Singapura | EGINDO.co – Harga minyak naik tipis pada hari Jumat dan berada di jalur untuk membukukan kenaikan tahunan kedua berturut-turut, meskipun sedikit, dalam satu tahun yang ditandai oleh ketatnya pasokan karena konflik Ukraina, dolar yang kuat dan lemahnya permintaan dari importir minyak mentah utama dunia Cina.
Minyak mentah Brent berjangka naik 44 sen, atau 0,5 persen, menjadi $83,90 per barel pada 0138 GMT setelah turun 1,2 persen di sesi sebelumnya.
Minyak mentah West Intermediate AS berada di $78,88 per barel, naik 48 sen, atau 0,6 persen, setelah ditutup 0,7 persen lebih rendah pada hari Kamis.
Brent akan menutup tahun 2022 dengan kenaikan 5,76 persen setelah naik 50,2 persen pada tahun 2021. Harga melonjak pada kuartal kedua ke puncak $139,13 per barel, level yang tidak terlihat sejak 2008, setelah Rusia menginvasi Ukraina dan memicu keamanan pasokan dan energi. keprihatinan.
WTI berada di jalur yang tepat untuk naik 4,5 persen pada 2022 menyusul kenaikan 55 persen tahun lalu.
“Tahun ini merupakan tahun yang luar biasa bagi pasar komoditas dengan risiko pasokan yang menyebabkan peningkatan volatilitas dan kenaikan harga,” kata analis ING Ewa Manthey.
“Tahun depan akan menjadi tahun ketidakpastian lagi, dengan banyak volatilitas.”
Harga minyak mendingin dengan cepat pada paruh kedua tahun ini karena bank sentral di seluruh dunia menaikkan suku bunga untuk melawan inflasi dan mendorong dolar AS. Itu membuat komoditas berdenominasi dolar menjadi investasi yang lebih mahal bagi pemegang mata uang lainnya.
Selain itu, pembatasan nol-COVID di China, yang baru dilonggarkan pada bulan Desember, menghancurkan harapan pemulihan permintaan minyak di konsumen nomor dua dunia itu.

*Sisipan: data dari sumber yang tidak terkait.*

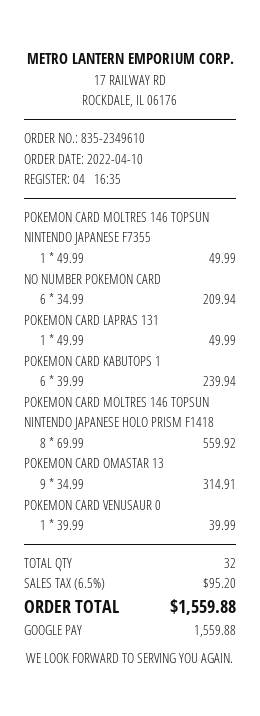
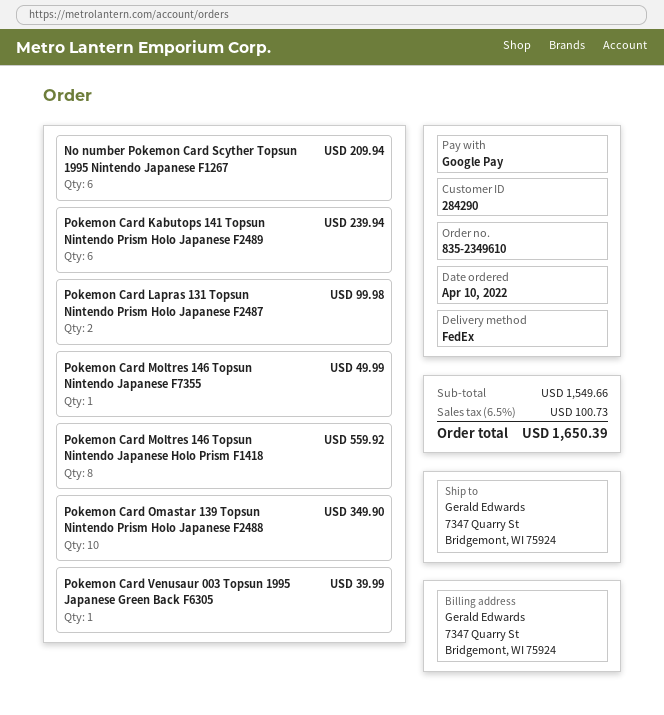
POKEMON CARD LAPRAS 131: 1 for 49.99 -> 2 for 99.98
POKEMON CARD OMASTAR 13: 9 for 314.91 -> 10 for 349.90
tax: 6.5% = 95.20 -> 6.5% = 100.73
total: 1559.88 -> 1650.39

Sementara China akan pulih pada tahun 2023, lonjakan kasus COVID di negara tersebut dan kekhawatiran resesi global mengaburkan prospek permintaan komoditas.
“Pelonggaran pembatasan perjalanan baru-baru ini diperkirakan akan meningkatkan permintaan minyak; namun, peningkatan tajam kasus COVID di China telah menimbulkan kekhawatiran serius atas potensi wabah global,” kata John Driscoll, direktur konsultan JTD Energy Services.
Ke depan pada pasokan, sanksi barat akan mendorong Rusia untuk mengalihkan lebih banyak ekspor produk mentah dan olahan dari Eropa ke Asia.
Di Amerika Serikat, pertumbuhan produksi di negara-negara penghasil minyak teratas melambat meskipun harga lebih tinggi. Inflasi, hambatan rantai pasokan, dan ketidakpastian ekonomi telah menyebabkan para eksekutif menurunkan ekspektasi mereka, menurut survei terbaru oleh Federal Reserve Bank of Dallas.